Après les surexpositions enregistrées à Epinal puis à Toulouse, la multiplication des alertes a conduit les autorités à pousser les feux, afin de stopper au plus vite la série noire. Sans préjuger des conclusions des groupes de travail et sans attendre la publication de dispositions réglementaires prévues pour la fin 2007, la direction de l'hospitalisation (Dhos) a sorti lundi dernier une circulaire "d'application immédiate". Le même jour, le ministère de la Santé annonçait la suspension de l'activité de quatre CHU à Montpellier, Nancy, Tours et Paris, et le rappel de 620 patients après un nouveau dysfonctionnement repéré sur des appareils de radiothérapie.

 

Pénurie de personnel

 

Coïncidence ou pas, l'objectif de la circulaire est on ne peut plus clair: il s'agit de "mettre en oeuvre très rapidement un niveau supplémentaire de sécurité des installations existantes". Parmi les garde-fous, la mise en place de la "dosimétrie in vivo", un dispositif qui contrôle en temps réel la dose délivrée au patient: "C'est le meilleur rempart contre les risques de surexposition ou de sous-exposition», affirme Dominique Maraninchi.
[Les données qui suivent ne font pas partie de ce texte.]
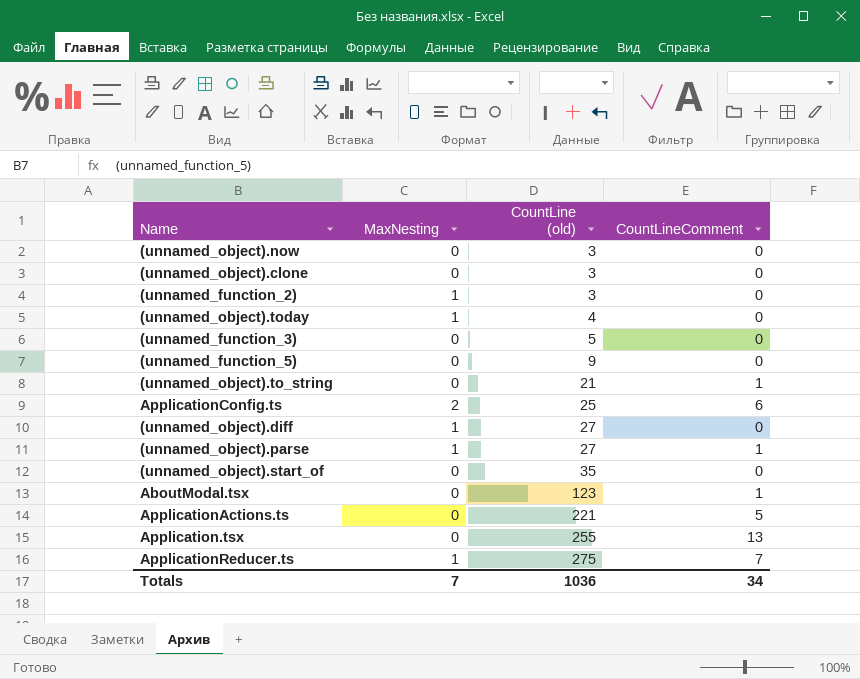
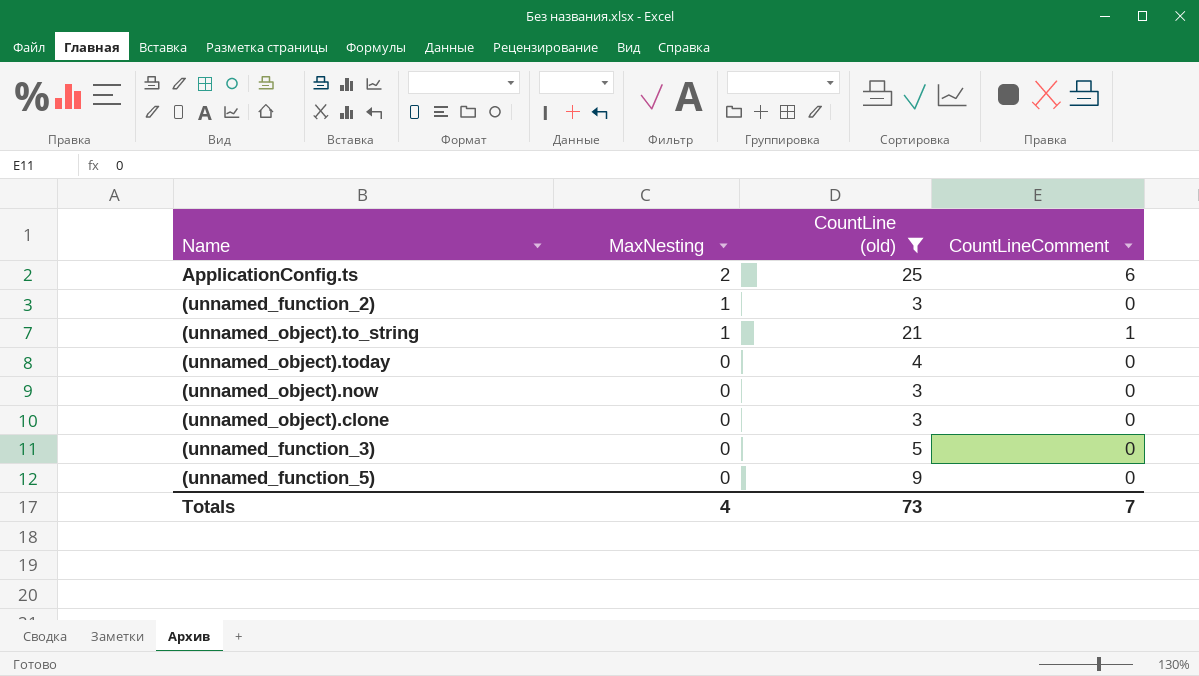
filter: none -> CountLine (old) <= 25
row order: CountLine (old) ascending -> MaxNesting descending
(unnamed_object).to_string | MaxNesting: 0 -> 1
(unnamed_object).today | MaxNesting: 1 -> 0
Totals | MaxNesting: 7 -> 4
Totals | CountLine (old): 1036 -> 73
Totals | CountLineComment: 34 -> 7

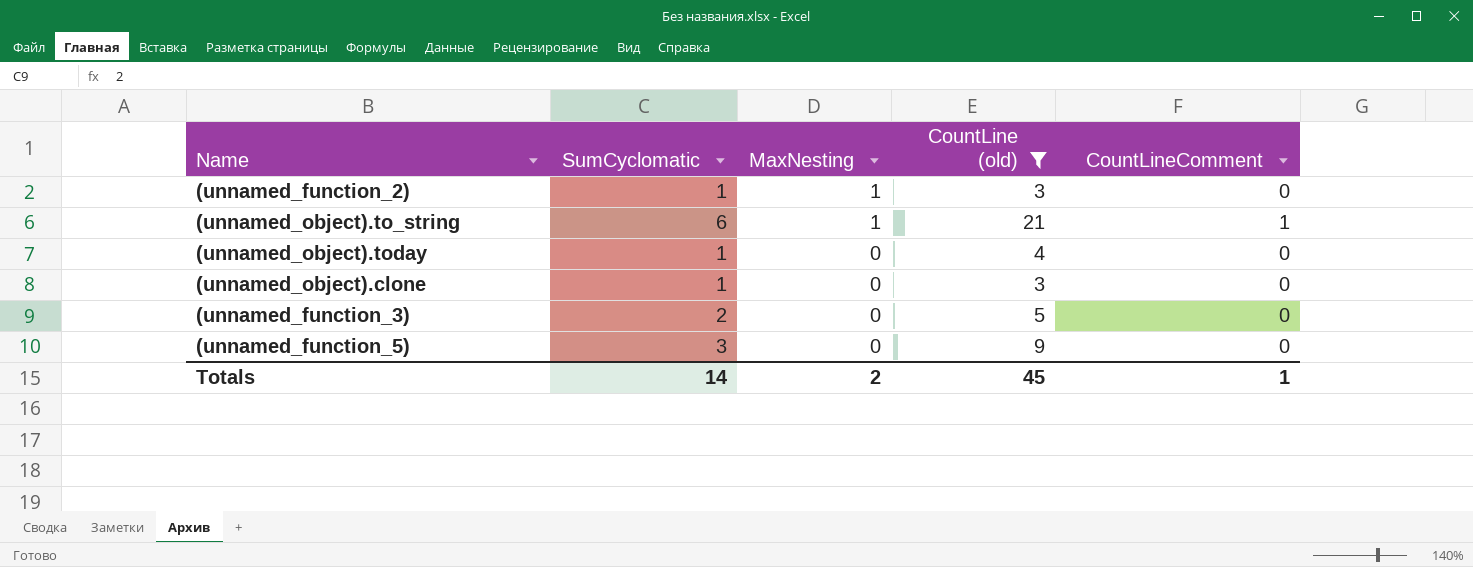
column SumCyclomatic | position: none -> 2
row ApplicationConfig.ts: 2 | 25 | 6 -> none
row (unnamed_object).now: 0 | 3 | 0 -> none
Totals | MaxNesting: 4 -> 2
Totals | CountLine (old): 73 -> 45
Totals | CountLineComment: 7 -> 1

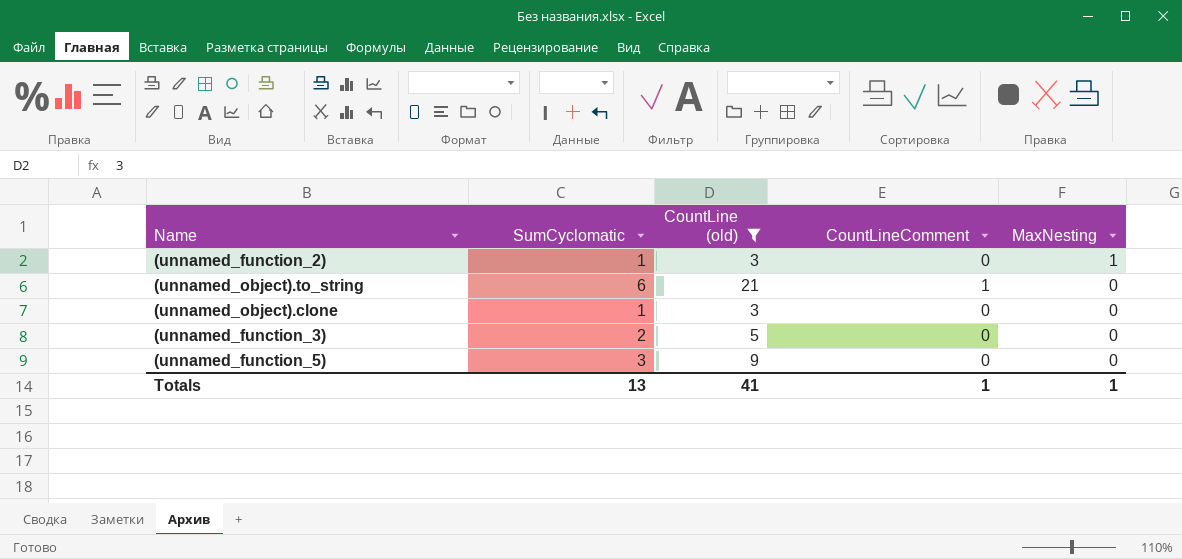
column MaxNesting | position: 3 -> 5
row (unnamed_object).today: 1 | 0 | 4 | 0 -> none
(unnamed_object).to_string | MaxNesting: 1 -> 0
Totals | SumCyclomatic: 14 -> 13
Totals | CountLine (old): 45 -> 41
Totals | MaxNesting: 2 -> 1

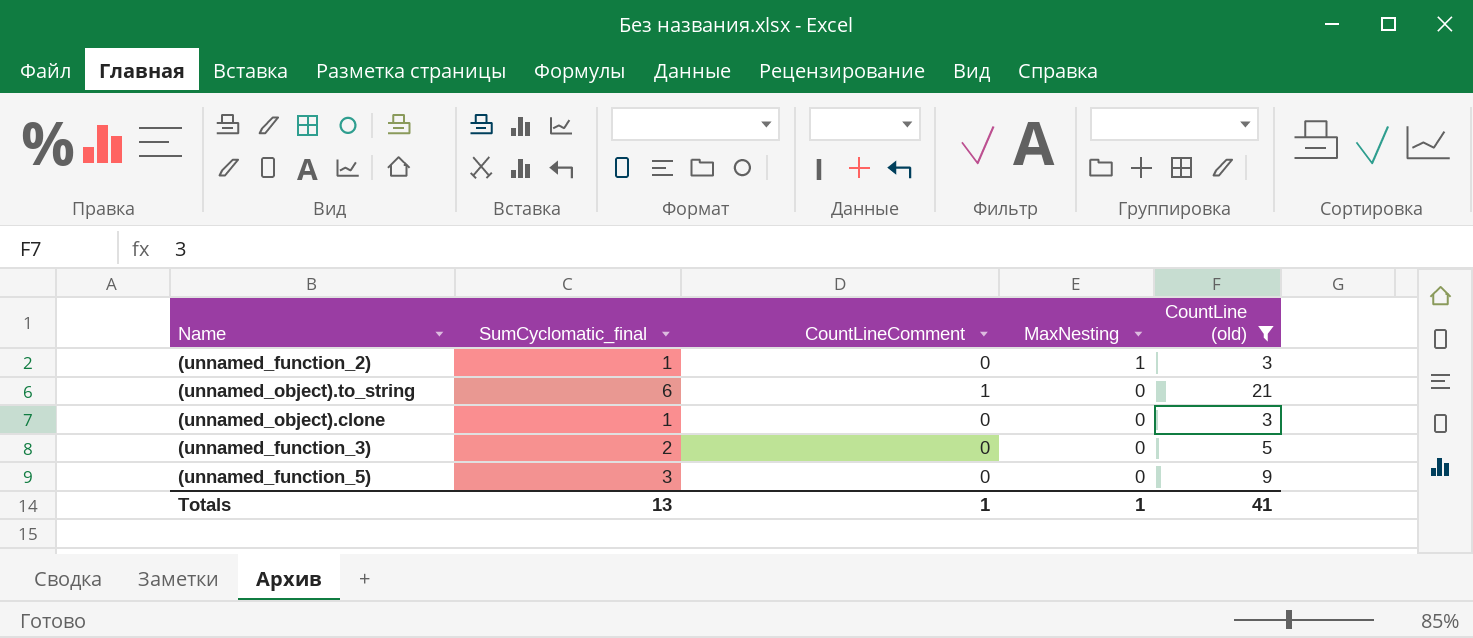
column name: SumCyclomatic -> SumCyclomatic_final
column CountLine (old) | position: 3 -> 5

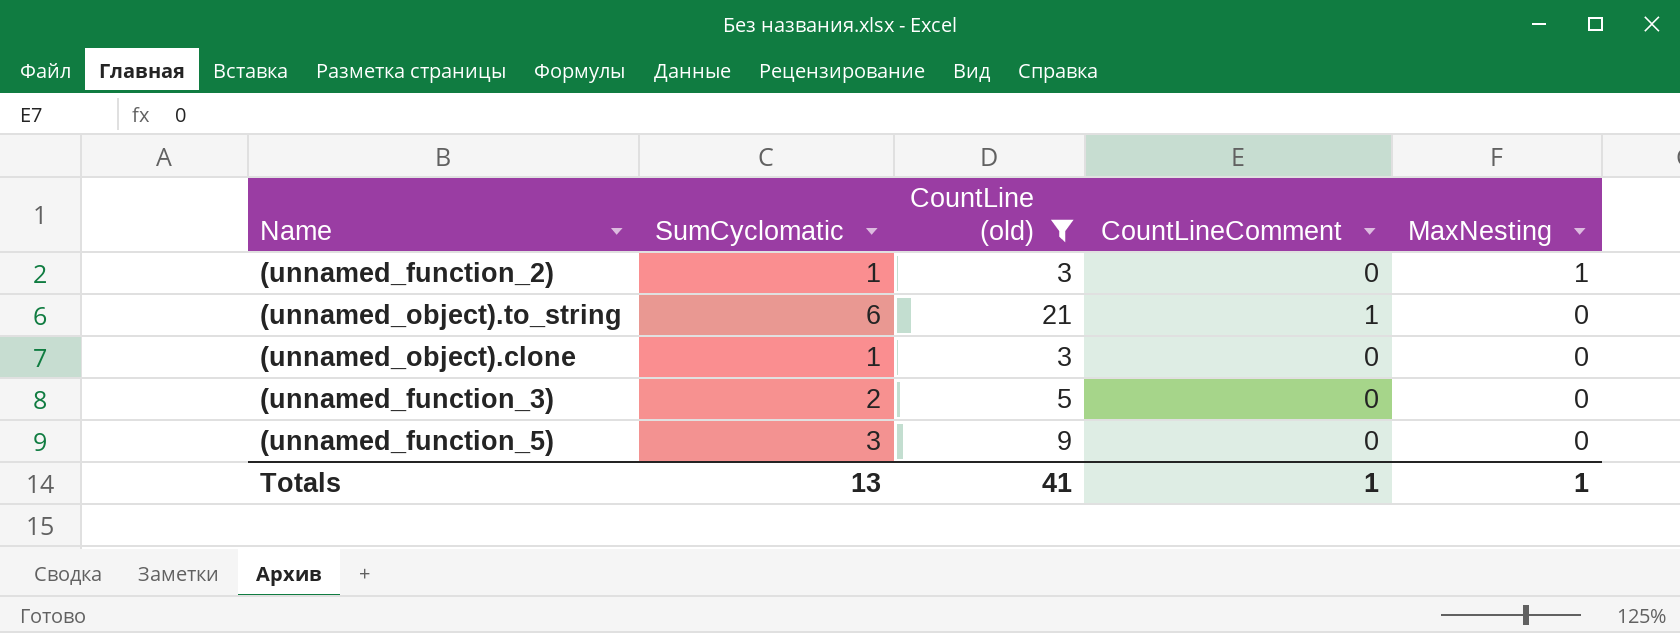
column name: SumCyclomatic_final -> SumCyclomatic
column CountLine (old) | position: 5 -> 3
Une meilleure organisation du plateau technique, le renforcement de la présence médicale, l'augmentation des possibilités de formation des radiophysiciens sont également préconisés "le plus promptement possible" pour tous les centres de radiothérapie.

 

Il devenait urgent de réagir. La radiothérapie est utilisée dans 60% des traitements des cancers, soit près de 170 000 nouveaux traitements et 3,8 millions de séances par an. Depuis plusieurs années, la profession des physiciens médicaux tire le signal d'alarme. Dans un livre blanc très critique publié en 2001, on peut lire que "90% des centres de traitement du cancer par radiothérapie ne travaillent pas dans des conditions sécuritaires pour des traitements de routine". Ces acteurs essentiels de la radiothérapie savent de quoi ils parlent: ce sont ces "pharmaciens des rayons" qui doivent délivrer la bonne dose au bon endroit. En première ligne dans la sécurité des patients, ils dénoncent depuis longtemps la pénurie de personnel qualifié. "Alors que l'Allemagne compte 1200 physiciens médicaux et l'Angleterre 1800, en France nous ne sommes que 350. Il en faudrait au moins le double", déplore Thierry Sarrazin, président de la Société française de physique médicale. Montrée du doigt dans les affaires d'Epinal et de Toulouse, la profession veut aujourd'hui croire à un électrochoc salutaire. Non sans amertume: "Dire qu'il aura fallu tous ces accidents pour que la sécurité des patients devienne enfin une priorité", grince Thierry Sarrazin.